А стоило усталости взять верх и Ульрих, наконец, задремывал, как знакомый вопль снова поднимал его на ноги.
И вот однажды ночью, подобно трусу, доведенному до исступления, он бросился к двери и распахнул ее — он хотел увидеть того, кто кричал, и заткнуть ему глотку.
В лицо ударил холодный ветер, пронизал до костей, и Ульрих захлопнул дверь, запер ее, не заметив, что Сам выскочил наружу. Потом, стуча зубами, подбросил дров в огонь и сел у очага погреться, но в этот миг кто-то, тихонько скуля, начал скрестись в стену.
Задрожав, он дико крикнул:
— Убирайся прочь!
В ответ раздался долгий жалобный визг.
И тогда ужас окончательно лишил его разума. Он повторял — «Убирайся! Убирайся!» — и вертелся как волчок, пытаясь найти, куда бы ему понадежнее спрятаться. А тот, снаружи, бегал вдоль дома и скребся, по-прежнему скуля. Ульрих кинулся к дубовому, доверху уставленному посудой и припасами буфету, нечеловеческим усилием приподнял его, подтащил к двери и загородил ее. Потом, сдвинув всю мебель, навалив на нее матрасы, тюфяки, все, что попадалось под руку, наглухо заставил окно, точно гостиницу осаждал неприятель.
Теперь снаружи доносился громкий заунывный вой, и Ульрих отвечал на него таким же воем.
Ночи сменялись днями, а они оба все продолжали выть. Один бегал снаружи вокруг дома и царапал каменную кладку с такой силой, точно хотел ее разрушить, другой, внутри, повторял его движения и, весь скрючившись, тоже кружил по дому, то и дело прикладывая ухо к стене, и на просительный вой отвечал дикими воплями.
Но однажды вечером все звуки снаружи умолкли. Разбитый усталостью Ульрих сел и в ту же секунду уснул.
Он проснулся без единого воспоминания, без единой мысли в голове, точно этот свинцовый сон начисто его опустошил. Он был голоден и поел.
Зима кончилась.

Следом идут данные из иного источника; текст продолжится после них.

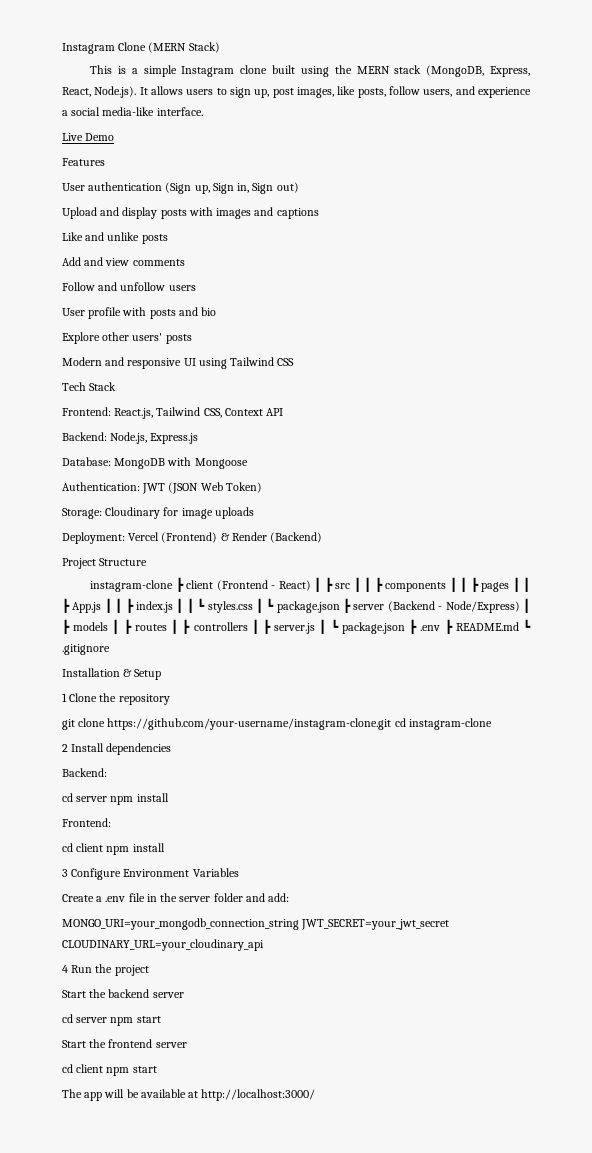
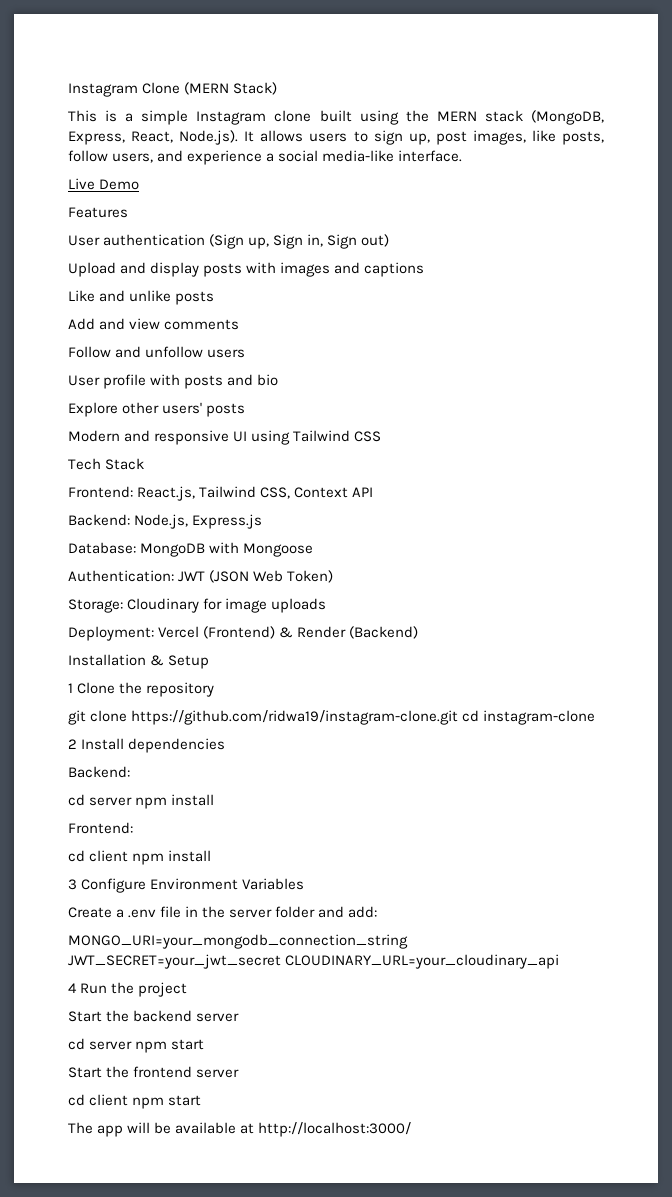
- Project Structure
- instagram-clone ┣ client (Frontend - React) ┃ ┣ src ┃ ┃ ┣ components ┃ ┃ ┣ pages ┃ ┃ ┣ App.js ┃ ┃ ┣ index.js ┃ ┃ ┗ styles.css ┃ ┗ package.json ┣ server (Backend - Node/Express) ┃ ┣ models ┃ ┣ routes ┃ ┣ controllers ┃ ┣ server.js ┃ ┗ package.json ┣ .env ┣ README.md ┗ .gitignore
- git clone https://github.com/your-username/instagram-clone.git cd instagram-clone
+ git clone https://github.com/ridwa19/instagram-clone.git cd instagram-clone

Когда перевал Гемми снова стал доступен, семья Гаузер отправилась к себе в гостиницу.
Добравшись до перевала, женщины уселись на мула и заговорили о предстоящей встрече с проводниками.
Их удивило, что ни один не спустился к ним в Лёхе рассказать о долгой своей зимовке, хотя по тропе вот уже несколько дней можно было пройти
Наконец вдали завиднелась гостиница, вся еще в снегу. Дверь и окно были закрыты, однако над крышей вился дымок, и это немного успокоило папашу Гаузера Но, подойдя к дому, он увидел на пороге скелет какого-то животного, расклеванного орлами, — крупный, лежащий на боку скелет.
Все начали разглядывать его.
— Это Сам, — сказала мамаша Гаузер и громко позвала: — Эй, Гаспар!
В ответ из дому донесся вой, нечеловечески пронзительный.
Папаша Гаузер повторил вслед за женой:
— Эй, Гаспар!
И опять раздался тот же вой.
Тогда трое мужчин — отец с двумя сыновьями — попытались открыть дверь. Она не поддалась. Они притащили из пустой конюшни бревно и со всего размаху, как тараном, ударили в нее. Доски хрястнули, проломились, во все стороны полетели щепки, затем раздался грохот, и они увидели в комнате, за опрокинутым буфетом, человека в отрепьях; волосы падали ему на плечи, борода разметалась по груди, глаза сверкали.
Они не узнали его, но Луиза вдруг закричала:
— Это Ульрих, мама!
И г-жа Гаузер согласилась — да, это он, хотя волосы у него были совсем седые.
Он подпустил их к себе, позволил взять за руку, но на вопросы не отвечал. Пришлось отвести его в Лёхе, и там врачи установили, что он потерял рассудок.
Что приключилось со вторым проводником, так и осталось неизвестным.
Младшая Гаузер чуть не умерла в то лето — ее точил какой-то недуг, в котором винили холодный горный климат.